La legitimidad implica la construcción de relaciones de cooperación y confianza entre los miembros de una comunidad con sus entornos. Pero esa legitimidad se encuentra estrechamente asociada a las representaciones sociales que giran en torno a ciertas ideas sobre la propia universidad. Se trata de sistemas de creencias y valores que conforman el complejo imaginario universitario que fijan la atención en la universidad como una figura de autoridad intelectual y profesional, un mecanismo de movilidad social, una oportunidad para mejorar o mantener posiciones o estatus de los individuos en los diversos contextos sociales. El tránsito por la universidad proporciona a los individuos prestigio y reputación, la formación de deseos, expectativas e ilusiones poderosas, pero también experiencias formativas, culturales y morales que configuran las trayectorias vitales del profesionista, el científico y el ciudadano.
Si en el origen de las primeras universidades medievales las universidades funcionaban como monopolios que buscaban mantener fuera a los “francotiradores” y a los “especuladores intelectuales”(cono señalaron Norbert Elias o Vilfredo Pareto), en el siglo XXI las universidades son espacios abiertos a la inclusión de poblaciones diversas y heterógeneas. La universidad de masas es una creación del siglo XX que se ha transformado en el contexto de la estructuración de sistemas educativos diversificados, diferenciados y complejos. La universidad dejó de ser después de la segunda guerra mundial una institución monopólica de la educación superior. Hoy, es una figura institucional importante pero no monopólica.
Durante el siglo XX, el poder institucional de la universidad latinoamericana significó el desarrollo y consolidación del poder autónomo de estas organizaciones, que se basa en el ejercicio de las libertades de docencia y de investigación, la gobernanza colegiada y los distintos modos de vinculación de las funciones universitarias con los contextos locales y nacionales. Pero desde finales del siglo pasado y las primeras dos décadas del siglo XXI, fue posible advertir un cambio importante en el sentido y la fuerza del ideal autonómico universitario. Para algunos, eso significó el debilitamiento de la autonomía; para otros, la transición desde la autonomía hacia la heteronomía; para algunos más, la desaparición de la autonomía.

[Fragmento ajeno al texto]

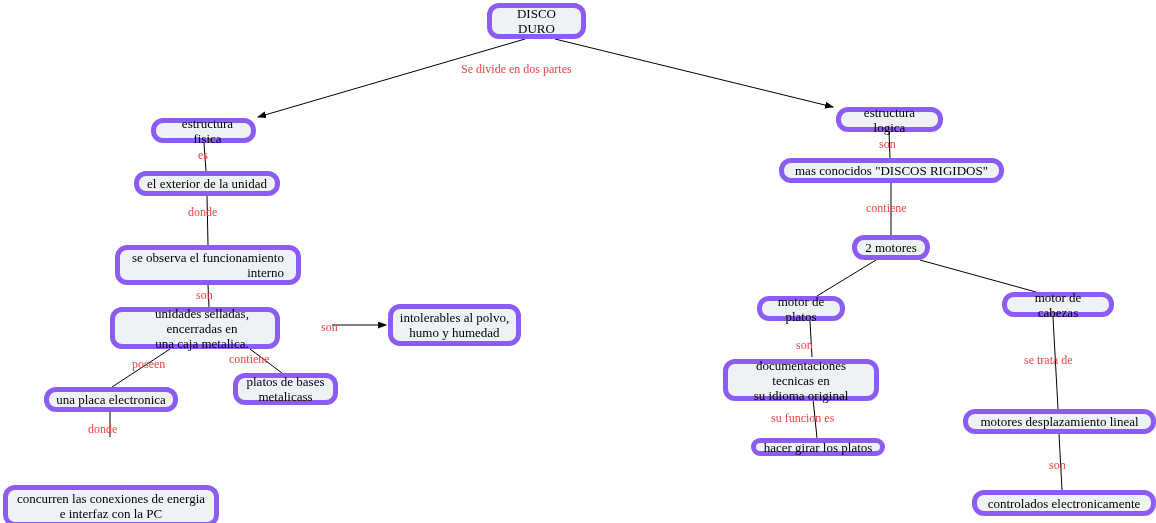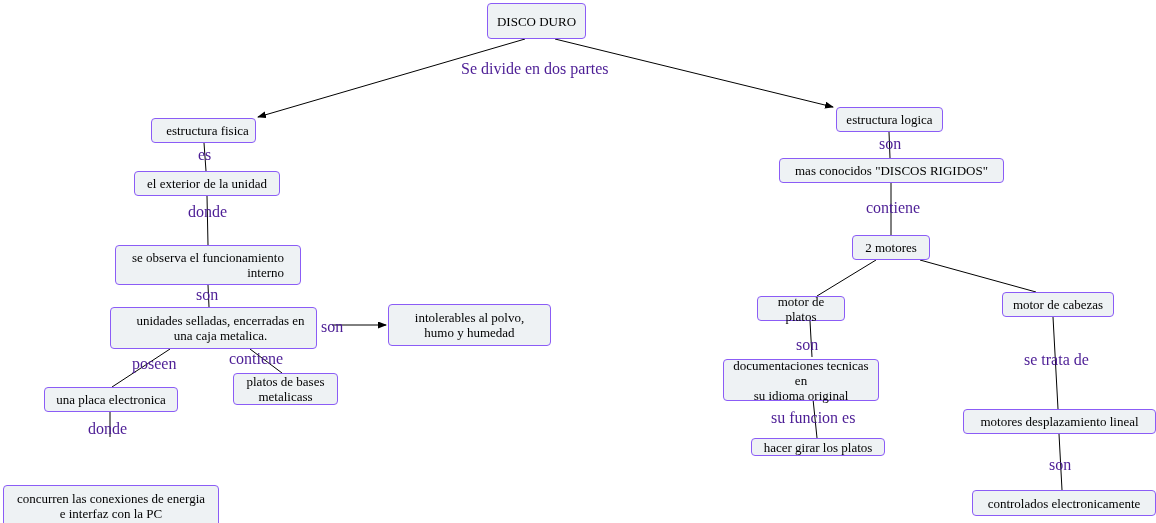"DISCO DURO" .node { border: 1px solid #8b5cf6 -> 5px solid #8b5cf6; border-radius: 4px -> 12px }
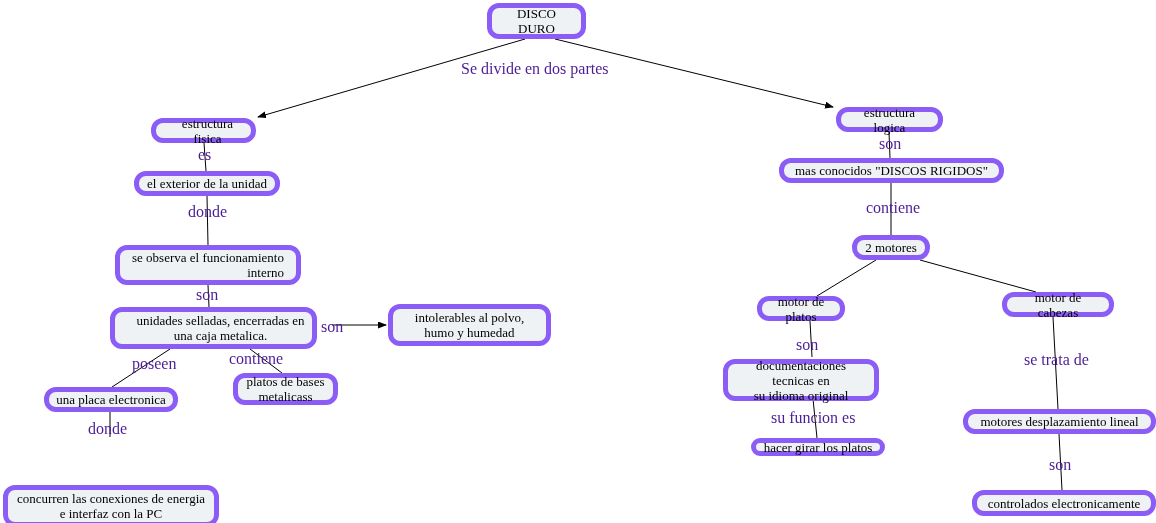"Se divide en dos partes" .edge-label { color: #4c1d95 -> #ef4444; font-size: 16px -> 12px }
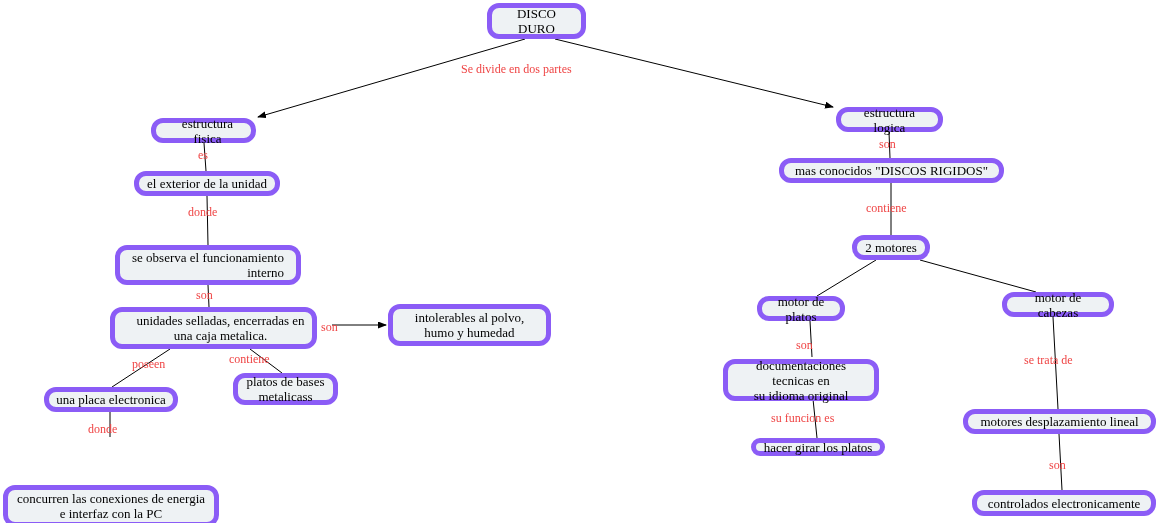"unidades selladas, encerradas en" div.node { width: 207px -> 170px }
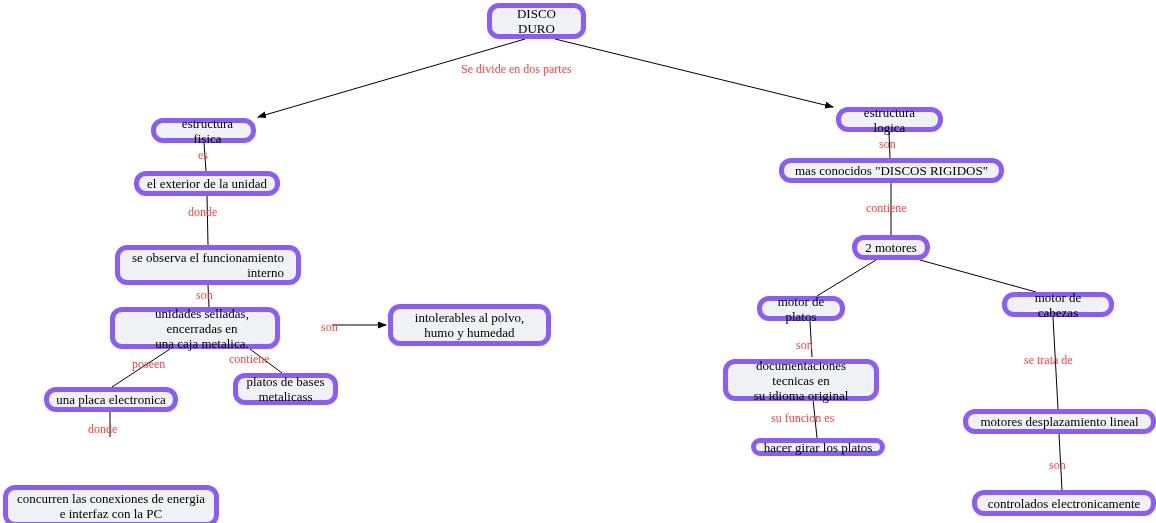"intolerables al polvo," div.node { width: 163px -> 133px }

Hoy, el signficado de la universidad depende en cierta medida de las creencias de las élites políticas y gubernamentales al uso. Las épicas de la innovación tecnológica o la sacralización del pueblo como el principio de todas las cosas forman parte de las retóricas que intentan re-significar el sentido institucional, social o político de la universidad pública contemporánea. Son fuerzas que engrasan los engranajes de la heteronomía y erosionan el poder autónomo de la universidad. La búsqueda de una “gramática profunda” sobre la universidad es quizá el desafío intelectual y político más importante de los años por venir.